Depuis le début de la semaine dernière, Cesare Battisti avait entamé une grève de la faim pour obtenir que cesse le régime d'exception sans aucun fondement légal, qui lui est appliqué. A cette occasion s'est rallumée aussitôt l'habituelle guerre du faux contre lui. Les médias italiens ont repris à l'envi le mensonge selon lequel son régime avait été approuvé par la Cour de Cassation.

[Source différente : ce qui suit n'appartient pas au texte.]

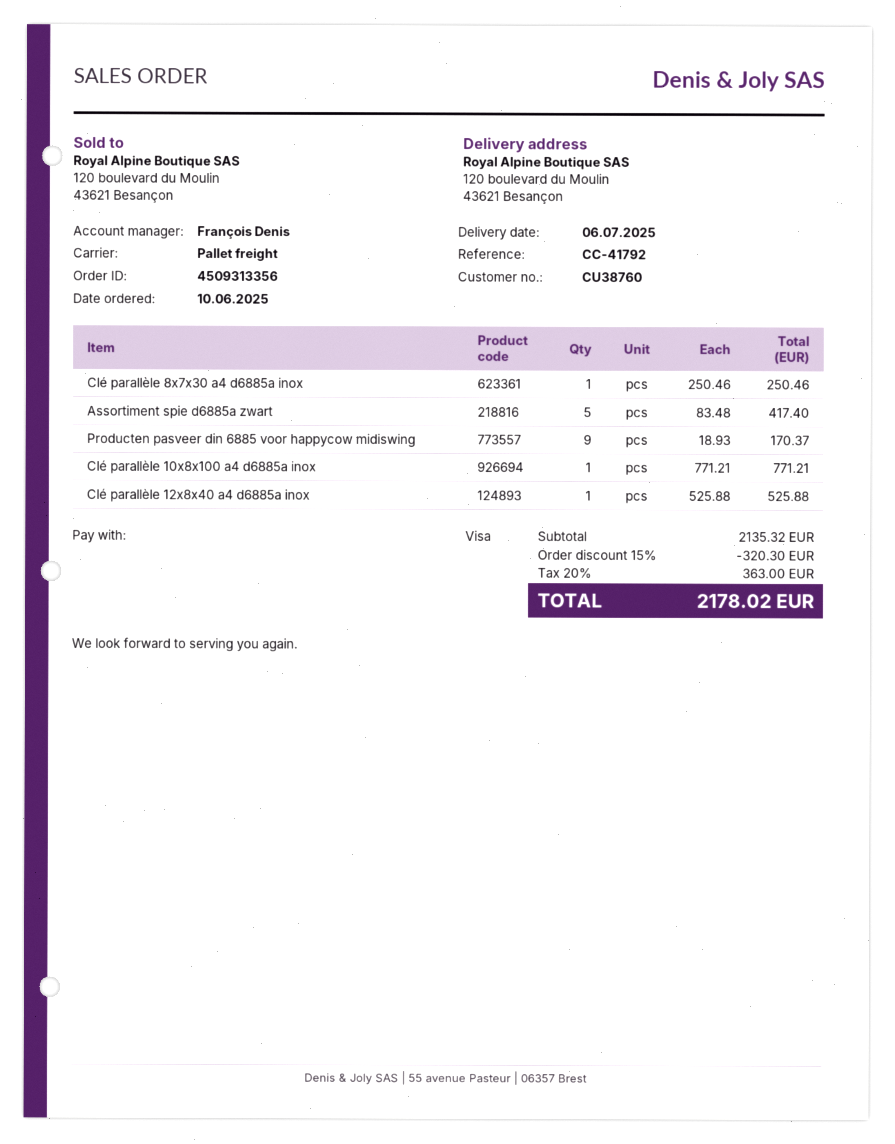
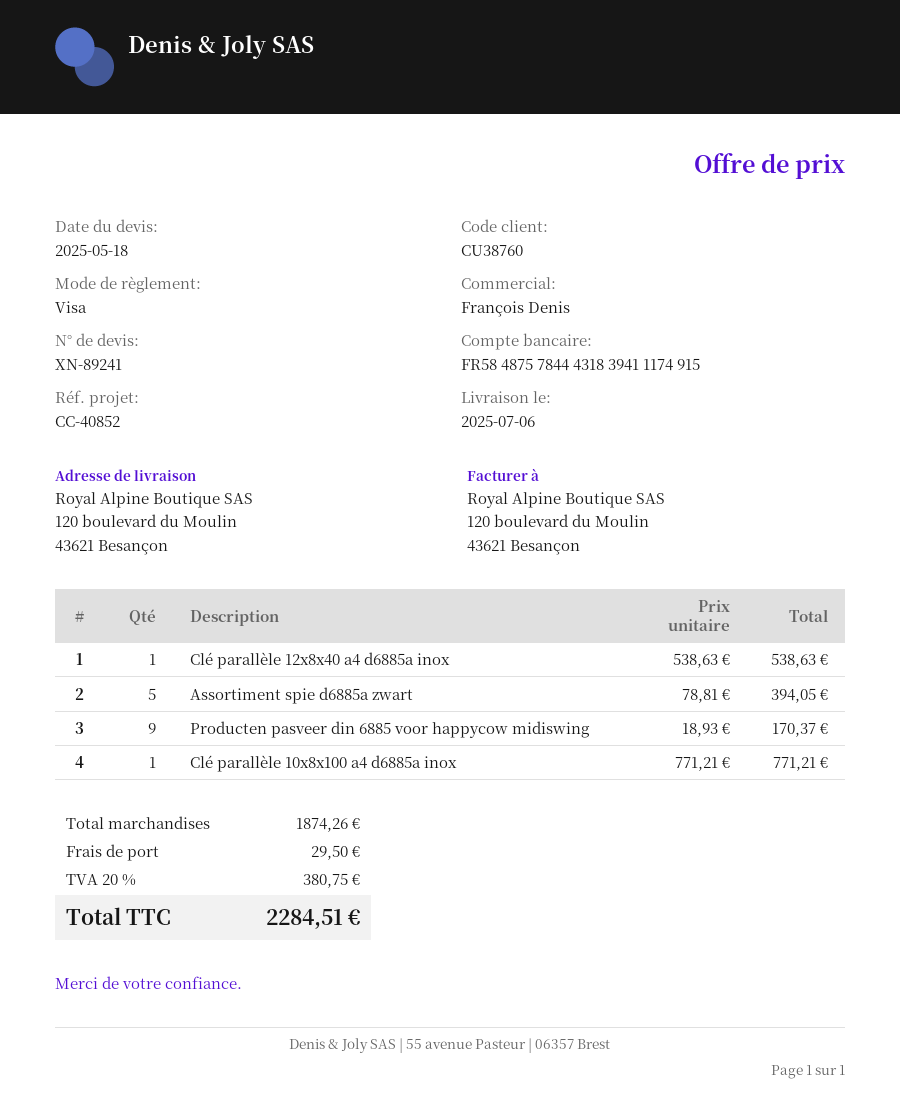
reference: CC-41792 -> CC-40852
Clé parallèle 8x7x30 a4 d6885a inox: 1 x 250.46 = 250.46 -> none
Assortiment spie d6885a zwart: 5 x 83.48 = 417.40 -> 5 x 78.81 = 394.05
Clé parallèle 12x8x40 a4 d6885a inox: 1 x 525.88 = 525.88 -> 1 x 538.63 = 538.63
subtotal: 2135.32 -> 1874.26
discount: 15% = 320.30 -> none
shipping: none -> 29.50
tax: 20% = 363.00 -> 20% = 380.75
total: 2178.02 -> 2284.51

Or, comme le rappelle un communiqué des défenseurs de Cesare, cette juridiction ne s'était prononcée que sur l'isolement comme peine complémentaire de la perpétuité, sur une période qui se terminait le 14 juillet 2019. Depuis, il est maintenu sous ce régime en dehors de toute légalité.
On peut toujours douter de l'utilité des pétitions, et nous ne nous en sommes jamais privés. Mais il nous semble qu'elles s'avèrent d'autant plus nécessaires qu'elles vont à l'encontre de l'air du temps. Celle-ci nous permettra au moins de nous compter et de montrer à Cesare, au fond de son emmurement vivant, qu'il n'est pas seul.

Cesare Battisti : nous persistons

Nous persistons à défendre Cesare Battisti, contre les forces politiques qui, de la France au Brésil, de l'Italie à la Bolivie, ont fait de lui le jouet d'un antiterrorisme fantasmatique, de surenchères sécuritaires et d'un justicialisme qui confond la justice avec un populisme pénal nourrissant la vengeance infinie des Etats.

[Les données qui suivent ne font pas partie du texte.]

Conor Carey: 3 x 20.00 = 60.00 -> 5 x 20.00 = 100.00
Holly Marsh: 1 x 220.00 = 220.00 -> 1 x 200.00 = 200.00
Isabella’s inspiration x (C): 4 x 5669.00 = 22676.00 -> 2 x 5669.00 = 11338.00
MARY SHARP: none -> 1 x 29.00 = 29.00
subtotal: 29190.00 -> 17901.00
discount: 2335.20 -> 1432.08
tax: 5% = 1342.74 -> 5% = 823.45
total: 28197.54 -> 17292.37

Cesare Battisti a été enlevé en janvier 2019 en Bolivie, dans des circonstances étrangères à toute forme de droit international et national. [1] La mise en scène télévisée de son atterrissage à l'aéroport de Ciampino, où il a été accueilli par le ministre de l'Intérieur d'extrême-droite Salvini et son soutien « 5 étoiles », déguisés en policiers, a choqué jusqu'au Conseil supérieur de la magistrature italienne. Depuis maintenant 40 ans, Cesare démontre qu'il a renoncé à toute activité clandestine et violente et on lui applique rétroactivement un régime antiterroriste qui lui interdit tout contact avec d'autres détenus et le maintient à l'isolement 24 h sur 24. Cela se passait dans la prison d'Oristano, dans des circonstances telles qu'il devait choisir entre prendre son repas de midi ou la « promenade » dans un espace restreint. C'est pourquoi, au début de la semaine dernière il avait entamé une grève de la faim.

En fin de semaine, il a été transféré en Calabre, dans la prison de Rossano où on le maintient toujours sous le régime dit AS2, réservé aux terroristes : il y sera en compagnie de 18 prisonniers d'Al Qaeda ! A cette heure, nous ignorons s'il poursuit sa grève de la faim.

Sa persécution par l'administration pénitentiaire fait l'objet de plusieurs plaintes. L'arbitraire exorbitant qu'il subit n'a strictement rien à voir avec une éventuelle dangerosité : on ne lui pardonne pas d'avoir essayé d'échapper à la vengeance d'Etat et c'est pour cela que nous persistons à le défendre.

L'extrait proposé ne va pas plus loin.